• [Requirement] Please return only the lines from the one showing "2px solid #737373;" to the end of the entries, keeping both ends and dropping every picture.

• [Records provided]
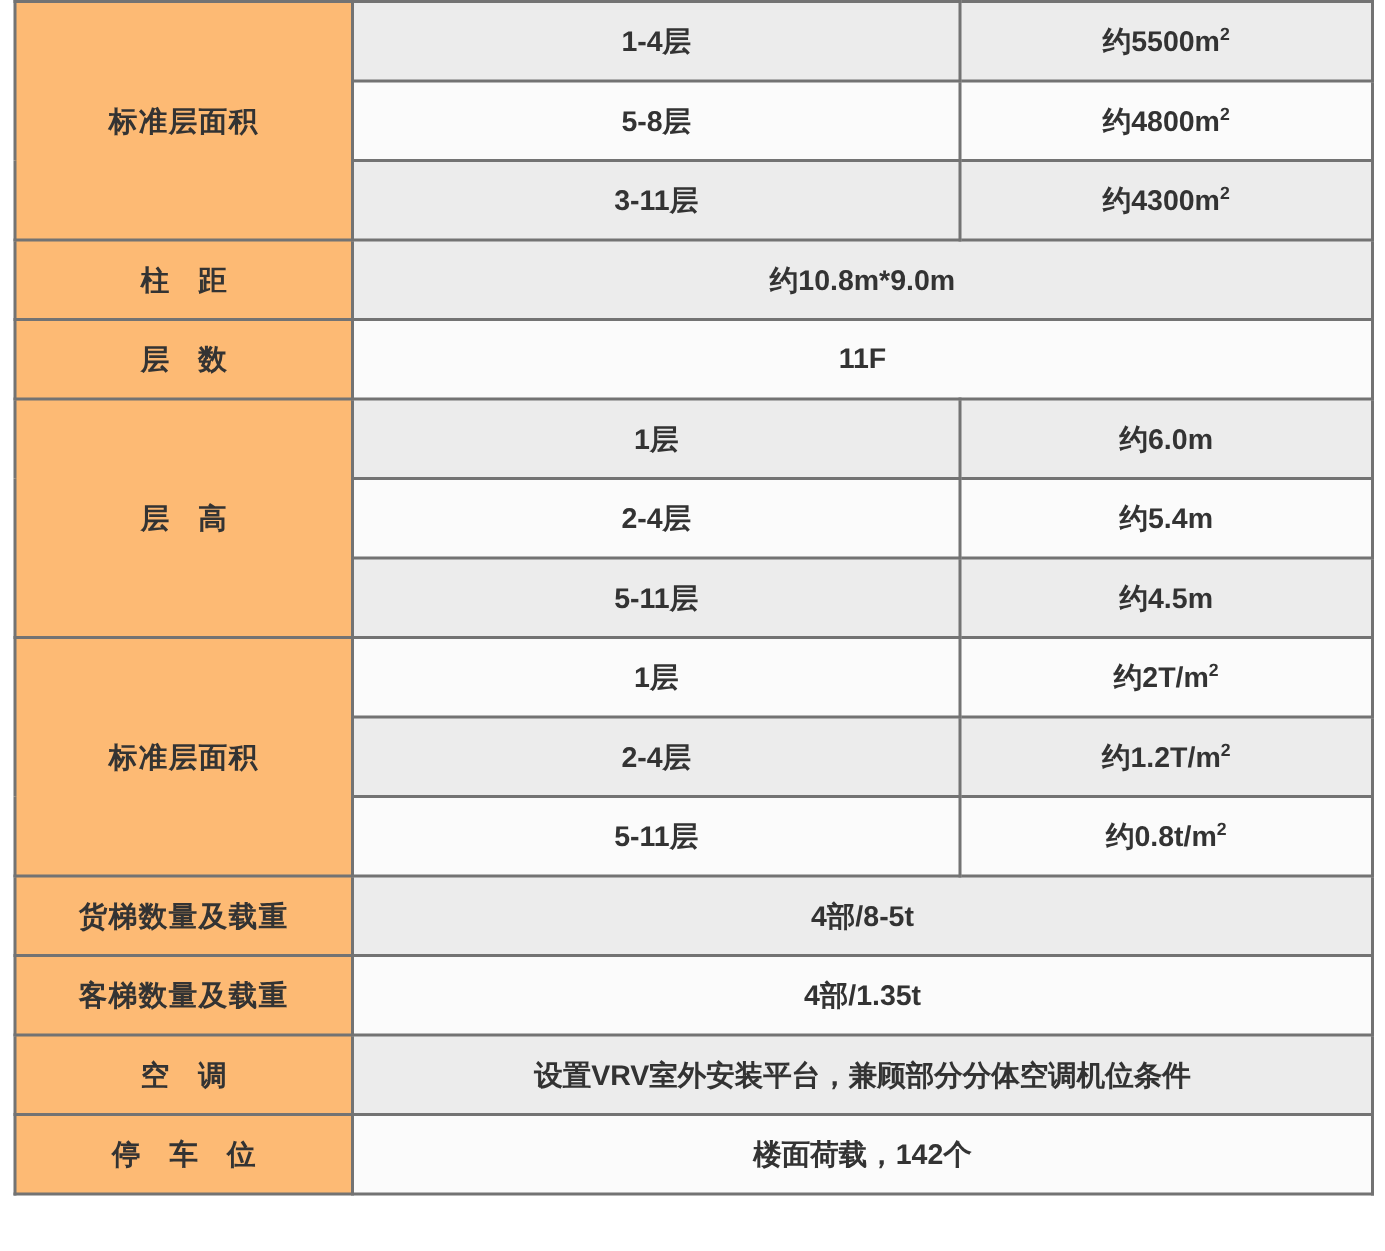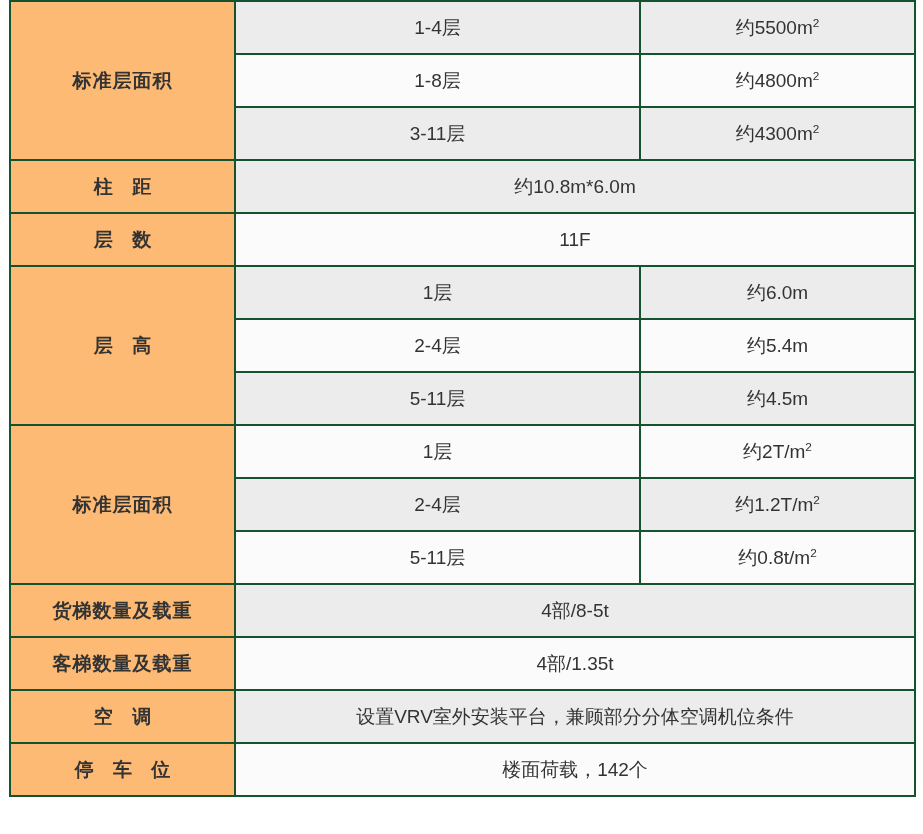--- a/index.html
+++ b/index.html
@@ -20,7 +20,7 @@
     table-layout: fixed;
   }
   .spec-table td {
-    border: 2px solid #14532d;
+    border: 2px solid #737373;
     padding: 0;
     height: 53px;
     text-align: center;
@@ -28,6 +28,7 @@
     font-size: 19px;
     color: #333333;
     box-sizing: border-box;
+    font-weight: bold;
   }
   
   .hd {

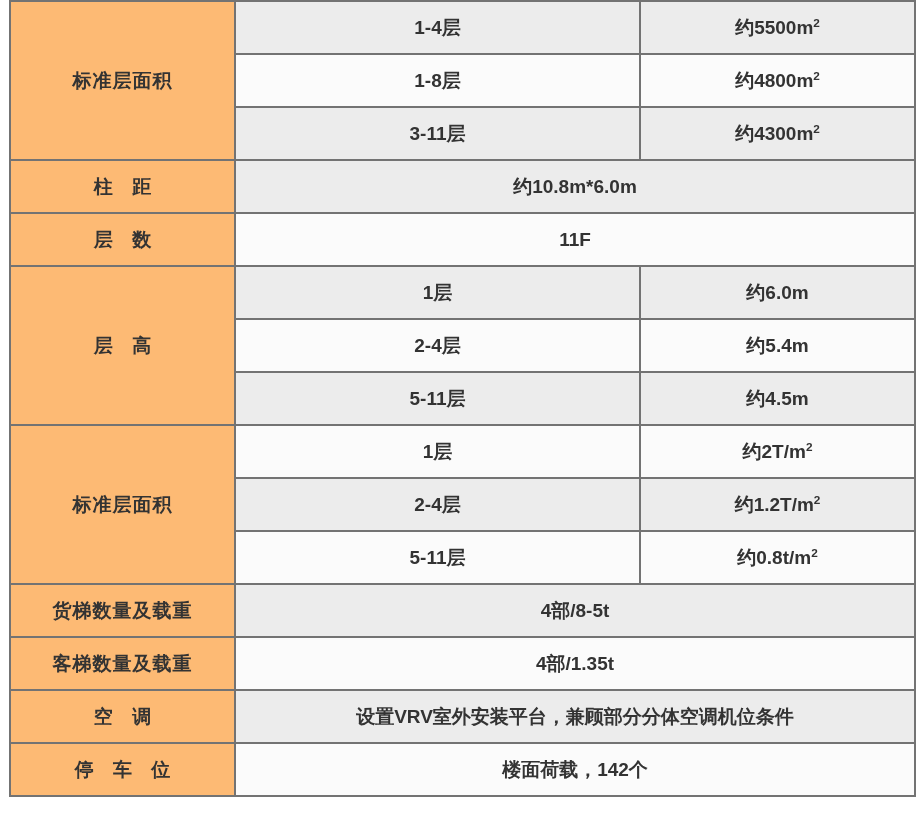--- a/index.html
+++ b/index.html
@@ -75,7 +75,7 @@
       <td class="v-grey"><span>约5500m</span><sup>2</sup></td>
     </tr>
     <tr>
-      <td class="v-white">1-8层</td>
+      <td class="v-white">5-8层</td>
       <td class="v-white"><span>约4800m</span><sup>2</sup></td>
     </tr>
     <tr>

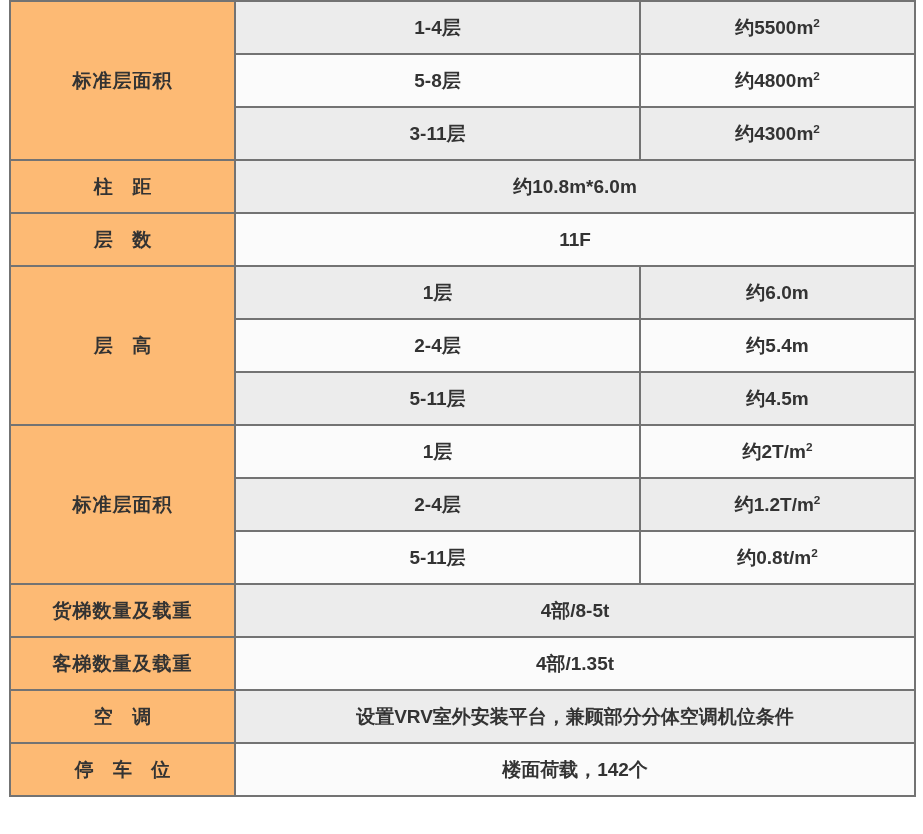--- a/index.html
+++ b/index.html
@@ -85,7 +85,7 @@
 
     <tr>
       <td class="hd wide-sp">柱 距</td>
-      <td class="v-grey" colspan="2">约10.8m*6.0m</td>
+      <td class="v-grey" colspan="2">约10.8m*9.0m</td>
     </tr>
 
     <tr>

• [Expected output]
+    border: 2px solid #737373;
     padding: 0;
     height: 53px;
     text-align: center;
@@ -28,6 +28,7 @@
     font-size: 19px;
     color: #333333;
     box-sizing: border-box;
+    font-weight: bold;
   }
   
   .hd {

--- a/index.html
+++ b/index.html
@@ -75,7 +75,7 @@
       <td class="v-grey"><span>约5500m</span><sup>2</sup></td>
     </tr>
     <tr>
-      <td class="v-white">1-8层</td>
+      <td class="v-white">5-8层</td>
       <td class="v-white"><span>约4800m</span><sup>2</sup></td>
     </tr>
     <tr>

--- a/index.html
+++ b/index.html
@@ -85,7 +85,7 @@
 
     <tr>
       <td class="hd wide-sp">柱 距</td>
-      <td class="v-grey" colspan="2">约10.8m*6.0m</td>
+      <td class="v-grey" colspan="2">约10.8m*9.0m</td>
     </tr>
 
     <tr>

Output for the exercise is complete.